One more passage from Knausgaard. I'm approaching the end of _Min kamp 2_.

_Han var glad for å se meg, det merket jeg, og kanskje fantes det også en lettelse over at moren var død, i ham, ikke så mye for hans egen del som for hennes. Noe av det første han sa, var hvilken rolle angsten hennes spilte nå. Ingen rolle … Men det var det, vi var like fanget i hverandre som i oss selv, kom ikke ut derfra, det gikk ikke å frigjøre seg, man fikk det livet man fikk._

The speaker tells about a friend of his whose mother has just died. She used to be full of anxieties, which had greatly influenced the friend when he was a child.

How should I understand "det var det" in this context?


----------



## kloie

Det var det-that was that
But wait for natives.


----------



## eva nicolae

Right, kloie, "that was that", but what does it mean in the context?


----------



## kloie

I know what it means but with my pea brain it's hard for me to explain it at the moment.
Perhaps it's like saying it is what it is,it can't be helped.


----------



## AutumnOwl

kloie said:


> Det var det-that was that


_Det_ can be translated both as that and it. Let's wait and see what Norwegians will say about it, but to me the sentence would be: But it was (like) that, ... you got the life you got.


----------



## kloie

AutumnOwl said:


> _Det_ can be translated both as that and it. Let's wait and see what Norwegians will say about it, but to me the sentence would be: But it was (like) that, ... you got the life you got.

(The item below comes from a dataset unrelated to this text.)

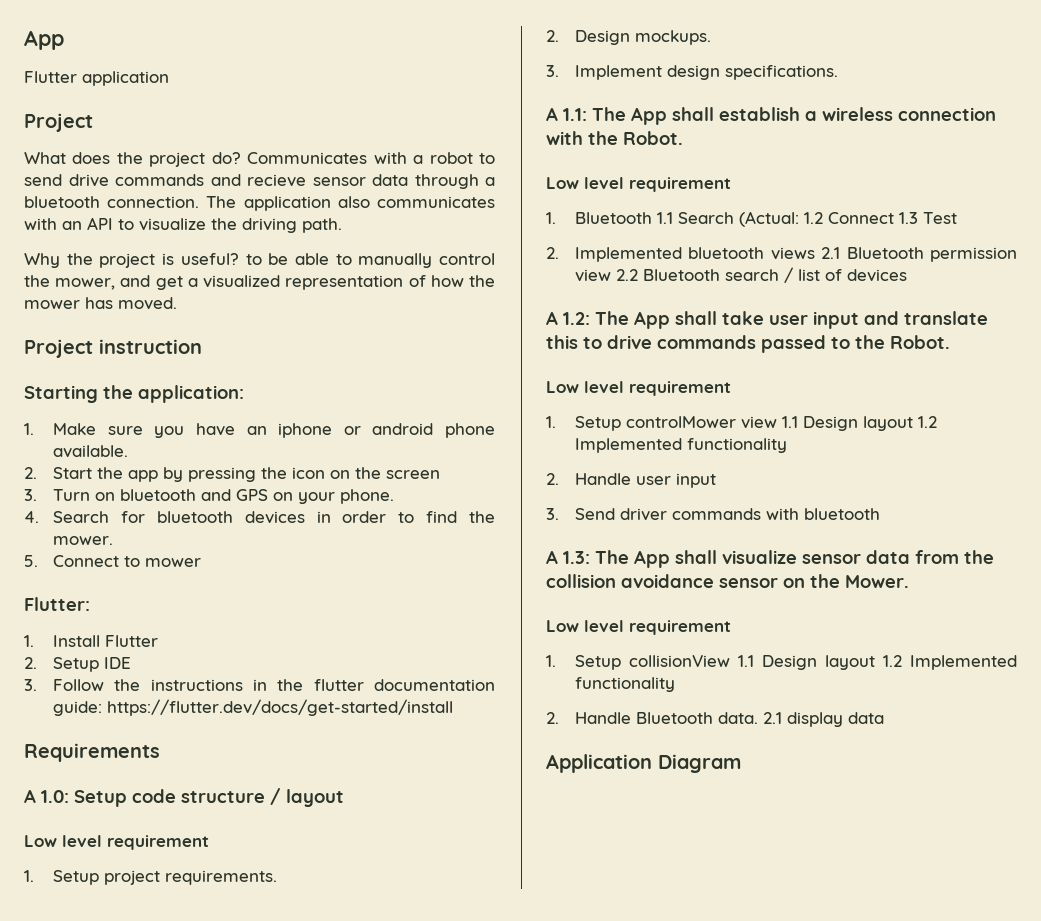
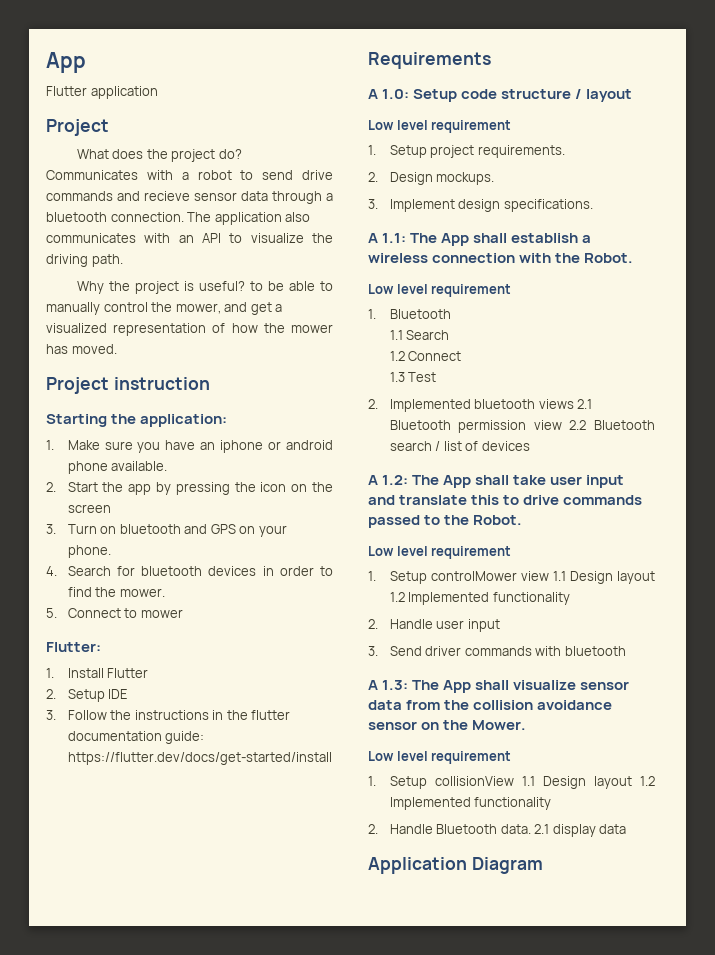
(653, 218) none -> (451, 314) //
[739,211,800,227] (Actual: -> (450, 335) //
(895, 218) none -> (462, 356) //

Thanks!I just couldn't word it the right way.


----------



## eva nicolae

That's what I see in all translations, but I don't see the logical connection of this particular phrase to either the previous sentences or the following ones. Or the connection between the sentences before and the ones after. I believe I'm missing something.


----------



## AutumnOwl

In Swedish the phrase "och det var det" (and that was it) is something you can say about something you can't change, _"take it or leave it", "that's life"_,  it's just an observation about how things are/have been, it doesn't have anything really to do with what is discussed or have any logical connection with it.


----------



## raumar

The phrase "det var det" can have different meanings, but it is usually easy to understand in spoken language. The intonation, and stress on certain words, will help you to understand the meaning. It is more difficult in a written text like this one. 

AutumnOwl's explanation of the Swedish use of the phrase applies to Norwegian as well. AutumnOwl's interpretation is certainly plausible, in my opinion. Although it doesn't really connect to the previous sentences, it fits in with the following ones. 

However, there might also be a slightly different interpretation. I am not quite sure how this should be expressed in English, but maybe "But that's all it was". If this is the case, it means that the impact of the mother's death was limited. When the mother died, the son didn't have to worry about her anxiety any more. But apart from that, nothing had changed. We are still caught up in our relations with our parents, even after their death.


----------



## eva nicolae

Dear everyone, thank you so much!

Your second explanation, raumar, sounds much more natural in the context. To tell you the truth, this is what I expected, logically speaking. It makes sense. I'll hopefully not be unfaithful to Knausgaard if I choose it.


----------